“Unless I am mistaken,” Bitch-Alpha said, “This same backwoods child of man sent Mikal to the Pit.”
“You and he have met,” Kathan said. “We use what’s left of him to decorate the driveway.”
Her black eyes flicked to the Hell Windows, then back to Kathan. “The meat on the pike?”
“His holy champion,” Kathan said. “The last of His chosen soldiers.”
Bitch-Alpha’s white teeth showed in a vulpine smile. “It has been long since we waged a war, Lucifer.”
“But it is not long now,” Kathan said.
“You are still fit to be my lord.” She raised her head higher and glared around the room, meeting the eyes of every other alpha in the parlor. “Let anyone who disagrees seek satisfaction from Ishtar. I will give it back to them in blood.”
No one disagreed.
“Wise,” Bitch-Alpha said. She turned to Kathan. “We remain two companies strong, my lord, and we are supported by the—as our Americanized brethren call them—non-person communities in and around the Dead Sea.”
“You swore your allegiance to me once, Ishtar. Do you swear it again?”
“On my eternity, I recognize your right to the throne.” Her smile widened. “Let us take back this Earth together.”
The corner of Kathan’s mouth quirked upward and I felt the amusement running through him. “From your lips to God’s ears.”
Desty
Light slammed through the darkness. I scrambled away, into the corner of the cell, but the screaming rays battered the backs of my eyelids and scraped across my skin. My arms closed around my stomach and my knees pulled up instinctively, trying to protect—
The baby? Too late for that.
—myself.
“It’s show time, sugartits.” The foot soldier’s voice resonated in my ear drums, too loud, way too loud. “You’ve got a whole room full of visitors to entertain tonight.”

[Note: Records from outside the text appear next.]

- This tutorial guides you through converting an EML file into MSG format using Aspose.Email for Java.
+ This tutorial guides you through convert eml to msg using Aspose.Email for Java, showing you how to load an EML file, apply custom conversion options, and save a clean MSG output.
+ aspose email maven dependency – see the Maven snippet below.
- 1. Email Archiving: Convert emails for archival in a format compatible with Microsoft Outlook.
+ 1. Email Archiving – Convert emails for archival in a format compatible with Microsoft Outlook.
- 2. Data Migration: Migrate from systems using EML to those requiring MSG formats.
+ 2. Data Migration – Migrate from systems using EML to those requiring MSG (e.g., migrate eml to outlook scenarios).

The wet rustle of tar-covered wings grated across my nerves and made the hair on the back of my neck stand up. I had to crush my hands flat against my ears to keep from going deaf.
The reek of hot asphalt forced itself into my sinuses and down the back of my throat, crowding out the comforting smell of blood. I could feel the tar filling my mouth and lungs, sticking to the walls of my throat, clogging my airways.
“C-can’t breathe.” I choked. “I can’t—”
Through my panic, I heard the foot soldier tell someone, “Back on the table where everybody can see her pretty face.”
Footsteps and rustling wings. I dug my heels into the padding and pressed back into the corner as hard as I could. The calm, disconnected part of my brain knew it was useless, but my body kept trying to get away.
Large, burning hands grabbed my wrists and legs.
I opened my mouth to scream, but gagged on the scorched stink of their feathers instead. I thrashed and fought and twisted. I kicked my legs and tried to wrestle my arms out of their grip, but I couldn’t get loose. I tried. I tried so hard. They were too strong.
“Hope you’re saving a little bit of that for later,” the foot soldier said.
It’s not forever, the disconnected part of my brain said. It’ll end. If you stop struggling and get it over with now, it will eventually stop, then you’ll be back in the cell, safe and alone.
But the hysterical part of my brain was babbling. Yeah, safe and alone until they come and get you again. This cycle’s never going to end. No one’s going to save you. Nobody cares about you. You’re stuck here until you die. This is never going to end.
Tough
I held down the middle line of the rusty barbwire fence while I ducked through. It didn’t give me much resistance. The lines had gone slack over the last fourteen years without Dad or us kids around to tighten the wires and replace the rotting posts.
I took a few steps, sweeping my hand out in front of me about waist-high, trying to find the electric fence by feel. I didn’t hear the low tick tick tick that meant the wire was hot, but I still braced myself for the shock. That fence had got me plenty of times as a kid. I’d touched it a few times on dares, and run into it face-first once when I wasn’t watching where I was going. A shock from an electric fence feels less like sticking your finger in a light socket and more like getting hit in the chest with a baseball bat, so I wasn’t looking forward to grabbing it and finding out it was still going strong.
I ended up tripping over the damn thing. I couldn’t see the faded yellow wire-holder in the dark, but it must’ve worn out and slipped down the t-post.
Pretty good chance the fence was off, then. If this had been Colt’s compound, the fence would’ve been wired directly into a power line, but defensive measures like that probably never even crossed Kathan’s mind. Until a couple days ago, he hadn’t thought anybody would have the balls to attack him outright anyway.
I stepped over the downed hot-wire and took off at a jog toward the creek. If I kept my head below the bank line, I could make it most of the way across the back forty without the possibility of anybody on the ground seeing me. Overhead was another story, but I was hoping all the crows would be back at Lonely’s doing crow stuff.
After fourteen years without any cattle to mow it down or farmers to cut and bale it, the pasture had gone back to prairie grass—thick-stalked weeds, most of which were taller than me. Every so often, brambles scratched at my jeans. If I survived tonight, I’d probably end up picking cockleburs out of my jeans and bootlaces for weeks.